As of April 11, the total market value of the Shanghai and Shenzhen stock exchanges exceeded 13 trillion yuan, nearly mirroring that of the Hong Kong exchange. By December last year, the figure for the Shanghai and Shenzhen exchanges was a mere 8 trillion yuan.

A CITIC Securities report recommended investing in big companies, as they contribute most to market profits.

While investors may be confident, economic experts are concerned, fearing that speculation will be devastating as amateurs jump into the stock market fray, creating substantial uncertainty in the market.

Money in the Bank

For the third time already this year, the Chinese central bank raised the reserve requirement ratio for the banking sector. The hike, taking effect April 16, brought the ratio up 0.5 percentage points to 10.5 percent and was seen as an effort to reel in excessive liquidity and curb the lending ability of banks.

Tao of Credit Suisse said that this recent reserve requirement intervention will exert little influence on the economy in the short term.
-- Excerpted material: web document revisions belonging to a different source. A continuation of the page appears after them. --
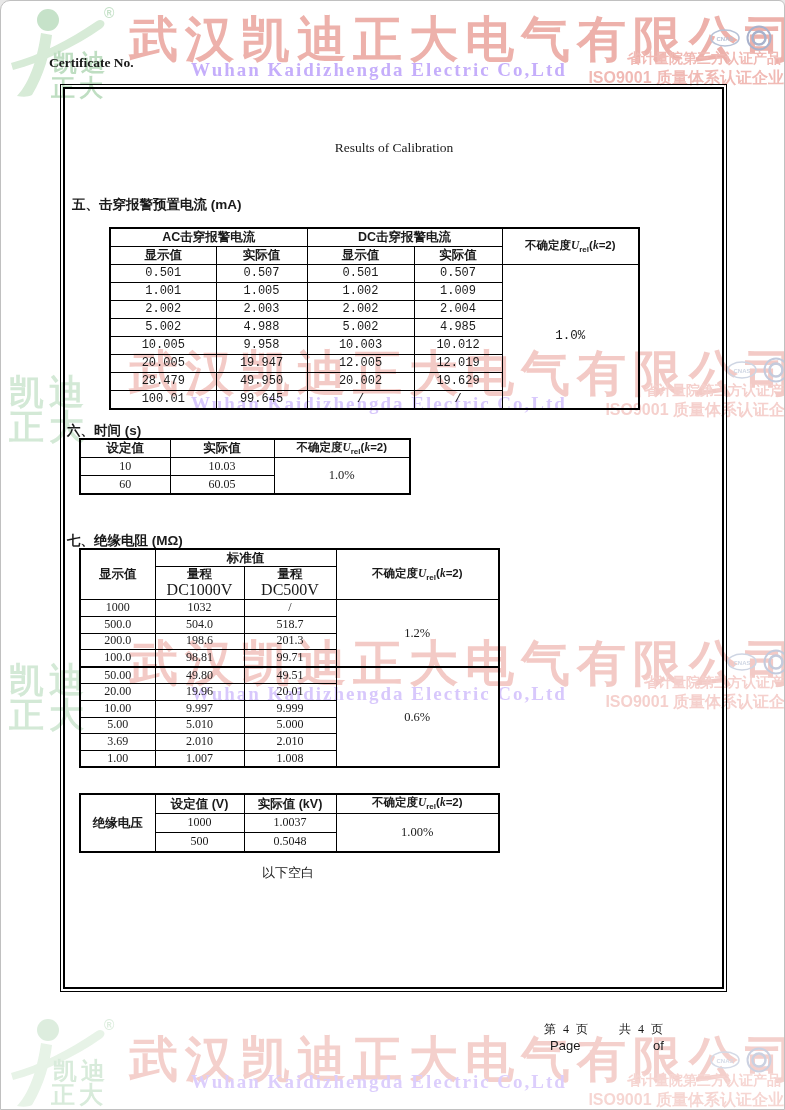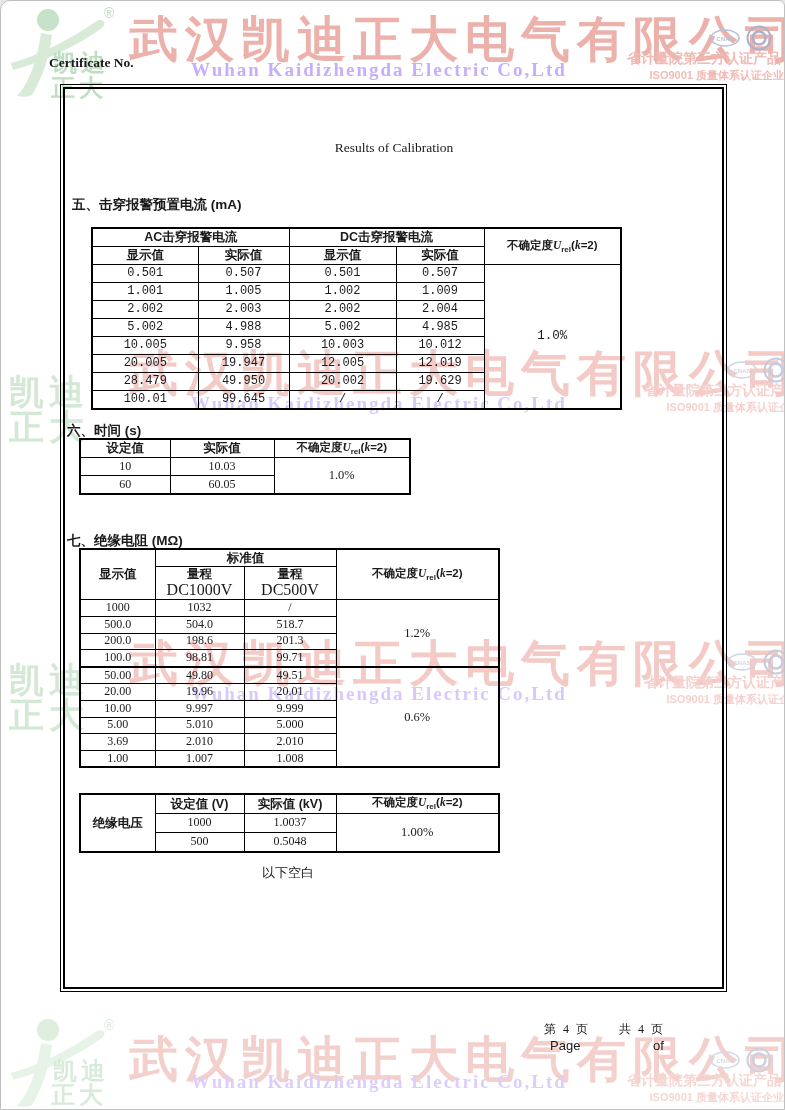"ISO9001 质量体系认证企业" .stamp-t2 { font-size: 11px -> 16px }
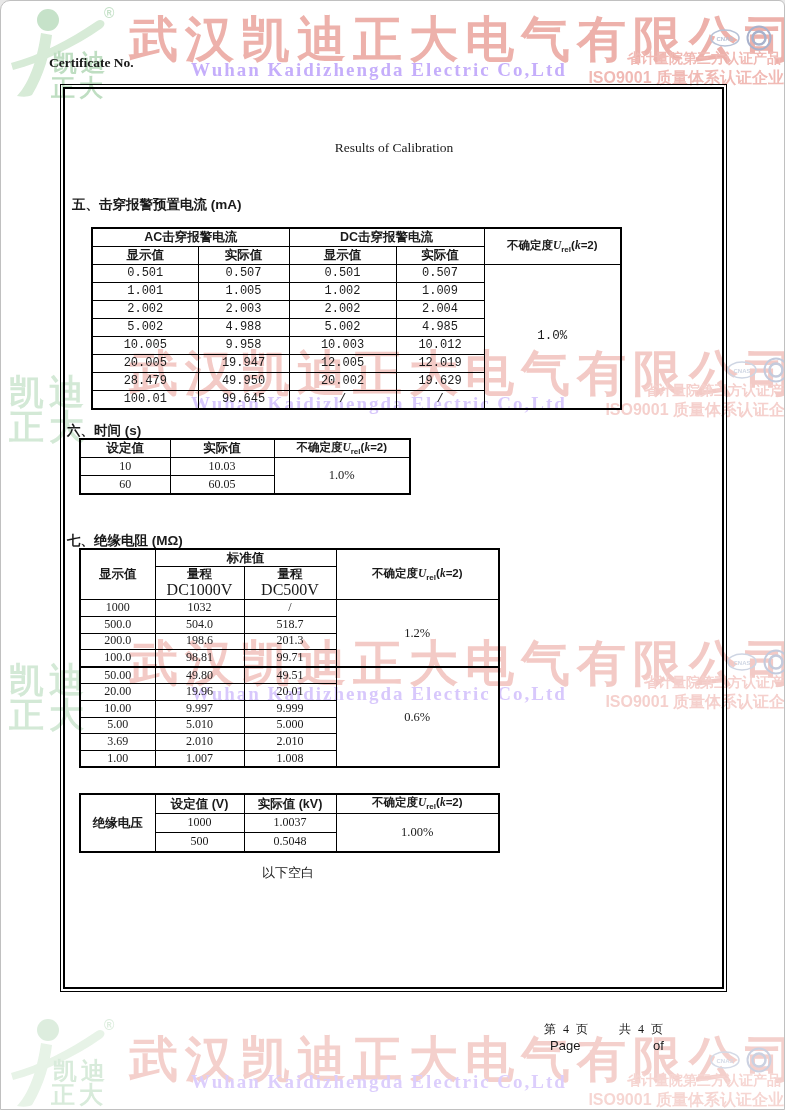"AC击穿报警电流" table.ctable { left: 90px -> 108px }
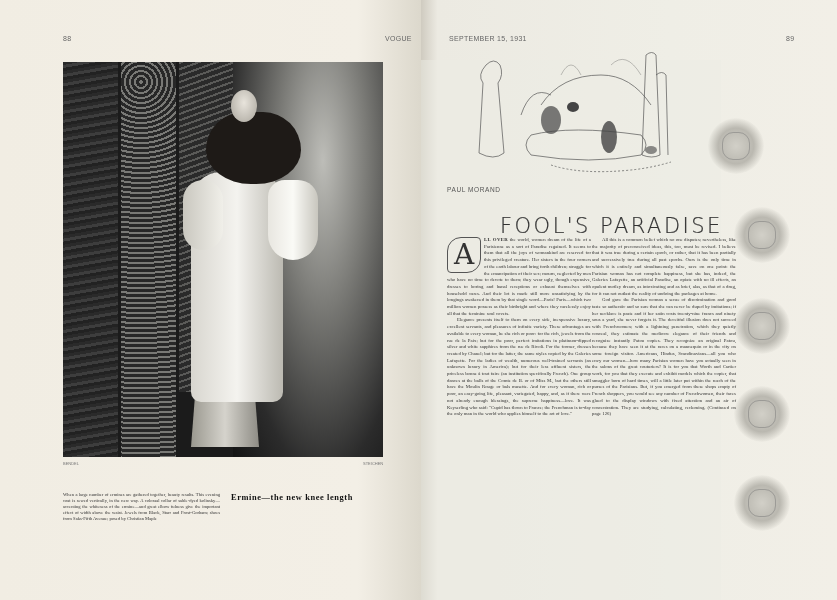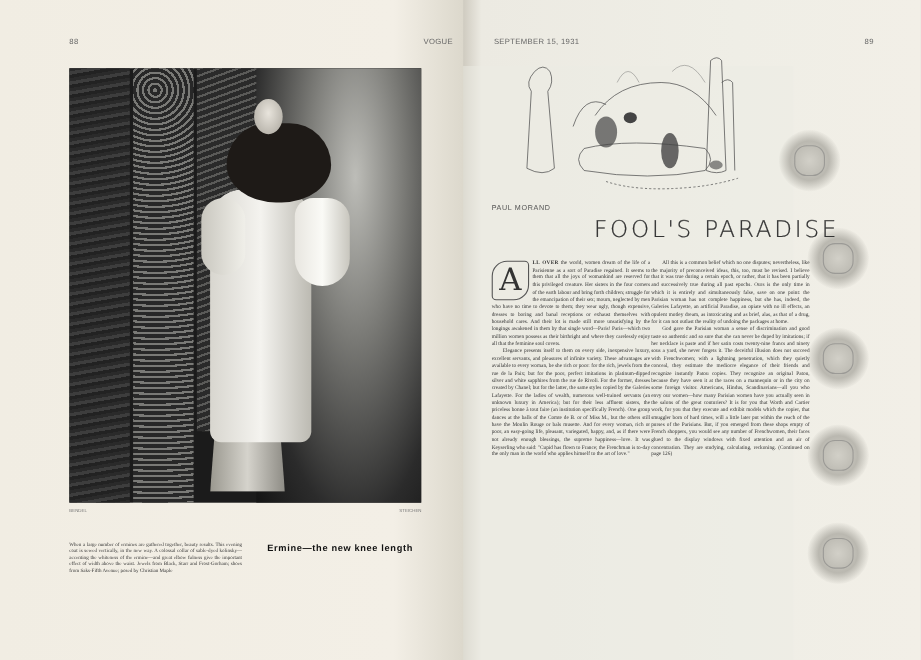"FOOL'S PARADISE" .title { margin-left: 40px -> none; top: 196px -> 214px }
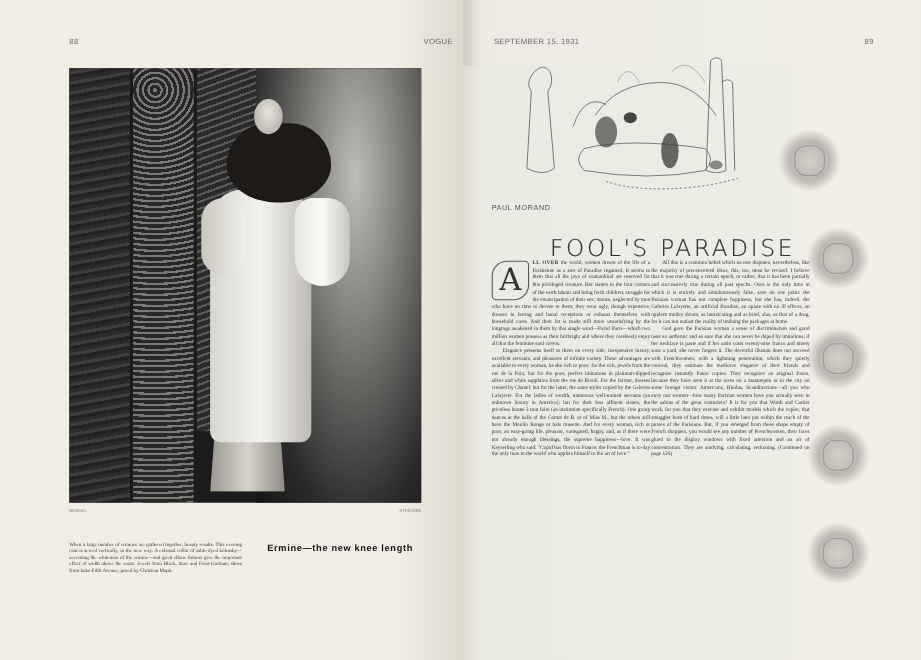"Ermine—the new knee length" .headline { font-family: Liberation Sans, sans-serif -> Liberation Serif, serif; left: 243px -> 231px }
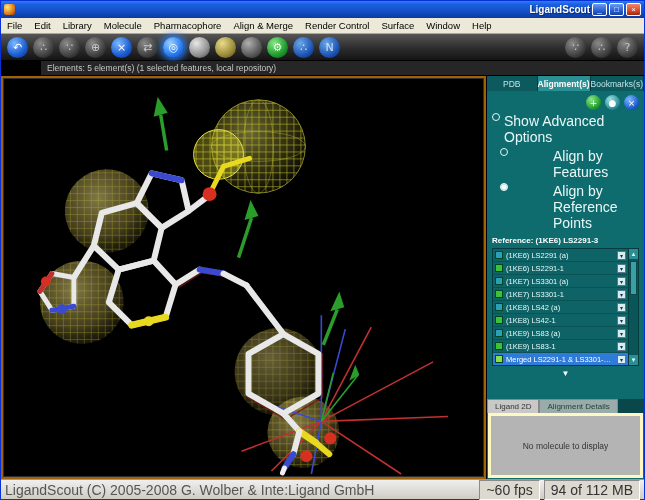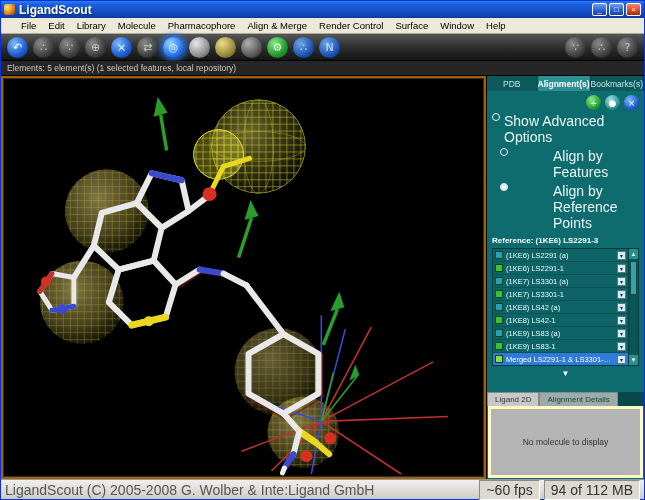"LigandScout" .title-text { font-size: 12px -> 10px; text-align: none -> right }
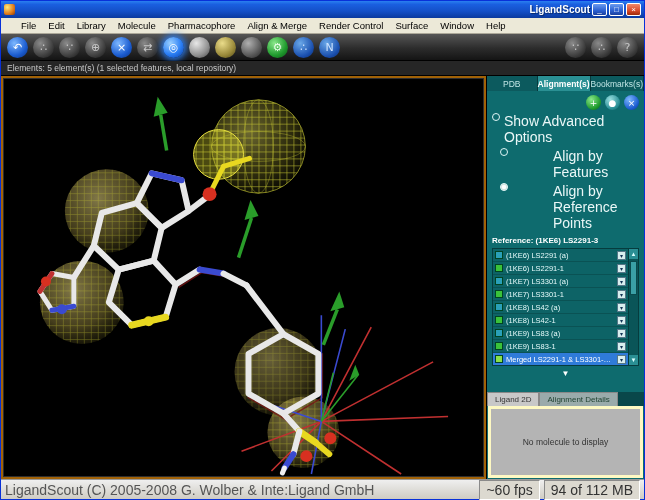"File" .menubar { padding-left: 14px -> 0 }
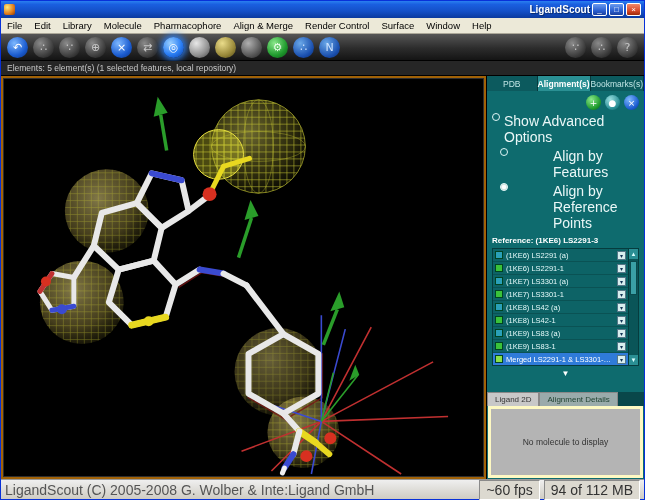"Elements: 5 element(s) (1 selected" .elements-bar { margin-left: none -> 40px }
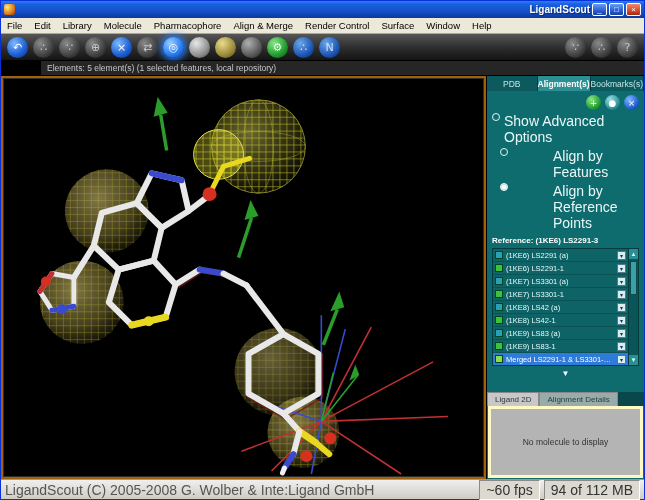"Ligand 2D" .bottom-tabs { margin-top: 11px -> 18px }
Tao said the ratio would have to jump to 11-11.5 percent in order for Chinese monetary policy to dig its way out of the liquidity trap.

“The effect of raising the reserve requirement is relatively small compared with raising interest rates,” Tao suggested.

Tao predicted that the central bank will raise interest rates two more times this year by 54 basis points, and that the reserve requirement ratio will be lifted twice as well, up 100 basis points.

Striking It Rich

China Petroleum & Chemical Corp., widely known as Sinopec, posted the largest ever turnover--1.045 trillion yuan--among all listed companies in the yuan-denominated A-share market in Shanghai, said the company’s 2006 annual report.

Sinopec also enjoyed a net profit of 50.66 billion yuan, jumping 28.08 percent from its 2005 numbers. The company expected first quarter net profits under Chinese accounting standards.

Sinopec owns the largest gas station network in China, with 28,000 service stations across the country, leaving its major rival China National Petroleum Corp. (about 18,000 stations) in the dust.

The report also revealed that Sinopec is expected to process about 156 million tons of crude oil this year, up 6.6 percent from last year. Industry insiders assume that since there is little chance of an increase in upstream oil production in China, the 6.6-percent spike means that Sinopec will have to import an extra 10 million tons of crude.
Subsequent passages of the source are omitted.